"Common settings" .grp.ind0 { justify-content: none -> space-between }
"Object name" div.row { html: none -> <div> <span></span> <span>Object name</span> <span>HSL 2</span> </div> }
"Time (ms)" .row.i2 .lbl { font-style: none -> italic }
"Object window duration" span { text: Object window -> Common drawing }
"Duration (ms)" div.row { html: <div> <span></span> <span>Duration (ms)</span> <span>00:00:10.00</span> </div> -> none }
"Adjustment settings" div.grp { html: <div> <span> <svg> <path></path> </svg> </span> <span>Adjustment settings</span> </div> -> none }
* * *
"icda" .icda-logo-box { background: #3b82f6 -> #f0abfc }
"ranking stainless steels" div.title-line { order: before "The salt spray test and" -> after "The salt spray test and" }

**Work to be completed**
Output the lines of the records above exactly as they appear, from the line containing "text: Object window" through the line containing "<div> <span> <svg>".

**Problem solution**
"Object window duration" span { text: Object window -> Common drawing }
"Duration (ms)" div.row { html: <div> <span></span> <span>Duration (ms)</span> <span>00:00:10.00</span> </div> -> none }
"Adjustment settings" div.grp { html: <div> <span> <svg> <path></path> </svg> </span> <span>Adjustment settings</span> </div> -> none }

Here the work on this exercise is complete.